- [Exercise requirements]
The expected copy holds every entry exactly and none of the pictures.

- [Source material]
======

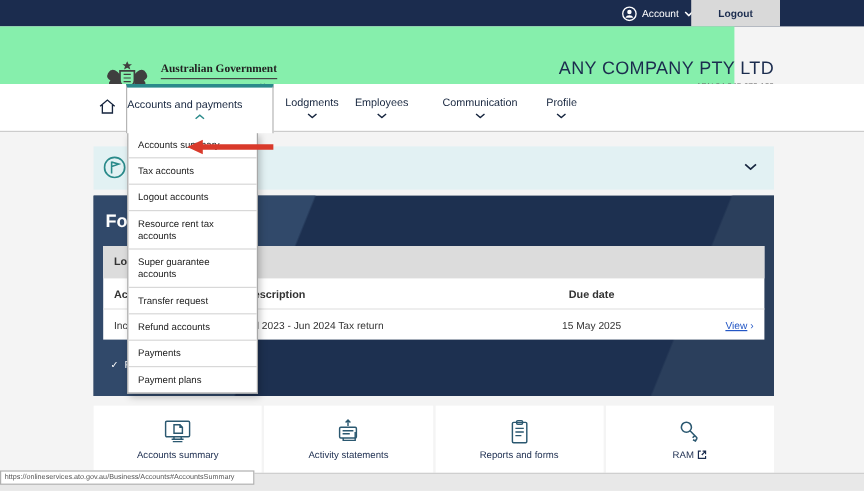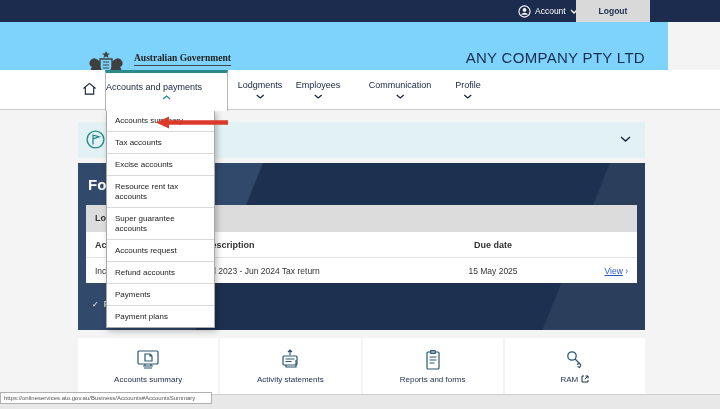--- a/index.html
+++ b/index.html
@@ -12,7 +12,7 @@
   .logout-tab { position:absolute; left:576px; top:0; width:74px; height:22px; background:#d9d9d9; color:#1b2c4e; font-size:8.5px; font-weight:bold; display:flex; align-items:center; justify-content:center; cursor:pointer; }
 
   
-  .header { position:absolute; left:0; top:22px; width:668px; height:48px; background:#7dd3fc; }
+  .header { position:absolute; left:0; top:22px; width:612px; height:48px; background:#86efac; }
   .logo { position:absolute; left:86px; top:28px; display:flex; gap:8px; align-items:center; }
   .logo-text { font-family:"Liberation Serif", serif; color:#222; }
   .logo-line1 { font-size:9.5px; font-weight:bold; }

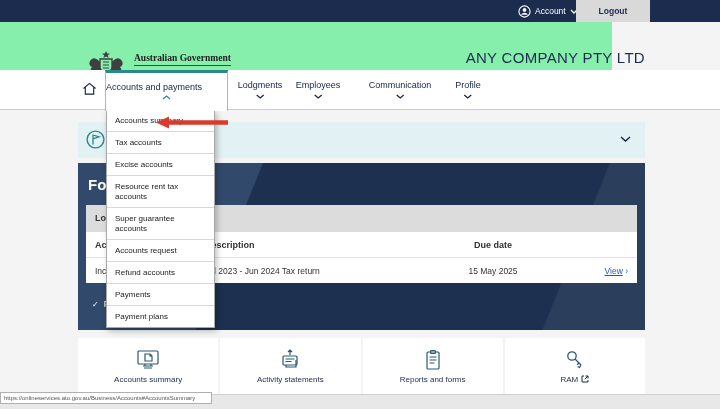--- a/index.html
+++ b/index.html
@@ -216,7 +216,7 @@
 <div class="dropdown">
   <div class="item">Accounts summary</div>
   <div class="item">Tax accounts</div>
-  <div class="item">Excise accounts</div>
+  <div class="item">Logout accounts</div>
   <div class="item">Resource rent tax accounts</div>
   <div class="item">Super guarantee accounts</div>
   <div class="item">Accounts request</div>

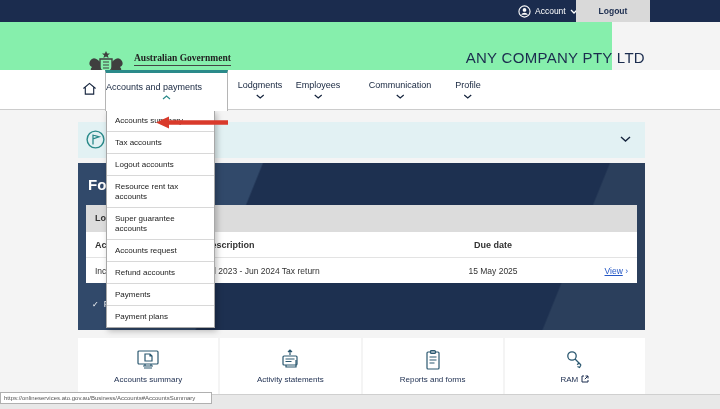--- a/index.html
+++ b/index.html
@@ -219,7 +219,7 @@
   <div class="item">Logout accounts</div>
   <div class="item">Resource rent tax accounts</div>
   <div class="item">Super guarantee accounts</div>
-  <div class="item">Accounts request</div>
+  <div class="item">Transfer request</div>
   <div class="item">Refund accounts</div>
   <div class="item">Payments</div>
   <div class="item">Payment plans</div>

======

- [Solution to the exercise]
--- a/index.html
+++ b/index.html
@@ -12,7 +12,7 @@
   .logout-tab { position:absolute; left:576px; top:0; width:74px; height:22px; background:#d9d9d9; color:#1b2c4e; font-size:8.5px; font-weight:bold; display:flex; align-items:center; justify-content:center; cursor:pointer; }
 
   
-  .header { position:absolute; left:0; top:22px; width:668px; height:48px; background:#7dd3fc; }
+  .header { position:absolute; left:0; top:22px; width:612px; height:48px; background:#86efac; }
   .logo { position:absolute; left:86px; top:28px; display:flex; gap:8px; align-items:center; }
   .logo-text { font-family:"Liberation Serif", serif; color:#222; }
   .logo-line1 { font-size:9.5px; font-weight:bold; }

--- a/index.html
+++ b/index.html
@@ -216,7 +216,7 @@
 <div class="dropdown">
   <div class="item">Accounts summary</div>
   <div class="item">Tax accounts</div>
-  <div class="item">Excise accounts</div>
+  <div class="item">Logout accounts</div>
   <div class="item">Resource rent tax accounts</div>
   <div class="item">Super guarantee accounts</div>
   <div class="item">Accounts request</div>

--- a/index.html
+++ b/index.html
@@ -219,7 +219,7 @@
   <div class="item">Logout accounts</div>
   <div class="item">Resource rent tax accounts</div>
   <div class="item">Super guarantee accounts</div>
-  <div class="item">Accounts request</div>
+  <div class="item">Transfer request</div>
   <div class="item">Refund accounts</div>
   <div class="item">Payments</div>
   <div class="item">Payment plans</div>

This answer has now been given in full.